New Guidance Documents on Green Loan Principles and Sustainability Linked Loan Principles for a Post-COVID-19 World

Many hope to see an expansion in areas that stimulate growth in a more environmentally friendly manner

By Drew D. Salvest & Natalie A. Stewart


While the world is currently focused on the impact of COVID-19 on the global economy, with “COVID-19 Bond” issuance easily outdistancing the current volume of green financing, it is time to consider post-COVID-19 activities. One positive effect of the pandemic is the demonstrable improvement of carbon levels and other environmental measures. So, as national governments consider measures to reopen their economies, lenders and borrowers may want to consider how best to finance the economies’ reemergence. Many hope to see an expansion in areas that stimulate growth in a more environmentally friendly manner.

In this context, loan market groups including the Asia Pacific Loan Market Association (APLMA), Loan Market Association (LMA) and Loan Syndications and Trading Association (LSTA) have recently published guidance to market participants on how to apply the Green Loan Principles (GLP) and Sustainability Linked Loan Principles (SLLP) in practice. The aim of the guidance is to develop the market for green financing, following the publishing of the GLP in March 2018 and the SLLP in March 2019.
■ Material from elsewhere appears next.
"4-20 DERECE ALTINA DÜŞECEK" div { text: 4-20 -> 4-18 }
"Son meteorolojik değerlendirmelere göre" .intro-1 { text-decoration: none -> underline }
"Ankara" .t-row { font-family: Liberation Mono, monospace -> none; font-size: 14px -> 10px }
The key difference between green loans and sustainability linked loans is that green loans place greater significance on the use of proceeds for green projects, whereas sustainability linked loans look to the sustainable nature of the borrower measured against specific targets. Loans can follow both the GLP and SLLP, but are rarely seen in the current market.

Further guidance has been given on the following aspects:

Guidance on GLP

  • Revolving credit facilities can be green.
  • If a facility is tranched and only certain tranches are deemed green, the loan as a whole will not be deemed to be green. In this case, the green tranche proceeds will need to be segregated.
  • The standards used to assess whether a loan is deemed green are guided by international and national policy.
  • There are varying levels as to how green a particular loan will be classified – for example, a loan could be deemed “light green,” which is defined in the LMA Green Lending Glossary as “environmentally friendly activities or projects that won’t change the long-term outlook on their own, such as more efficient fossil-fuel infrastructure.”
  • A green loan may be made to borrowers whose businesses would not typically be deemed “green” (for example, by their involvement in fossil fuels or nuclear energy) if the financing is for an eligible green project.
  • In terms of reporting on the use of proceeds, although a lender may determine the frequency of reporting, borrowers should have available up to date information on the use of proceeds.
  • Parties to a loan should determine from the start (including in the case of a refinancing) if an external review is required to determine the green credibility of the use of loan proceeds.
  • No precedents exist for green loan documentation or breaches for using loan proceeds for nongreen purposes, due to the bespoke nature of transactions so far.

Guidance on SLLP

  • Sustainability linked loans (SLLs) can constitute any kind of loan financing, including revolving credit facilities.
  • SLLs are used to develop the borrower’s sustainability practices and promote sustainable business models.
  • The sustainability criteria against which the borrower will be assessed will be determined on a case-by-case basis between the relevant borrower and lender to ensure that such standards are relevant to the borrower’s business and provide sufficient challenge for the borrower to meet such standards.
  • No market standard for reporting exists, but reporting will be determined by the standards against which the borrower is assessed and the business of the borrower. However, there are methodologies for reporting currently in the market, which include the Global Reporting Initiative’s Sustainability Reporting Standards.
  • External reviews of the SLL can be used both before and after signing the facility documentation.
  • It will need to be determined between the loan parties as to the requirement to have external reports for new loans or loan extensions.
  • Lenders/arrangers may wish to act as a “sustainability coordinator” or “sustainability structuring agent” to liaise with the borrower regarding the sustainability methodology, any external reviewers and between the lender group as to sustainability linked queries.
  • No precedents exist for SLL documentation or how potential breaches of sustainability criteria would operate, due to the bespoke nature of transactions so far.

For More Information

If you have any questions about this blog, please contact Drew D. Salvest, Natalie A. Stewart, any of the attorneys in our Banking and Finance Industry Group, any of the attorneys in our Energy Industry Group or the attorney in the firm with whom you in regular contact.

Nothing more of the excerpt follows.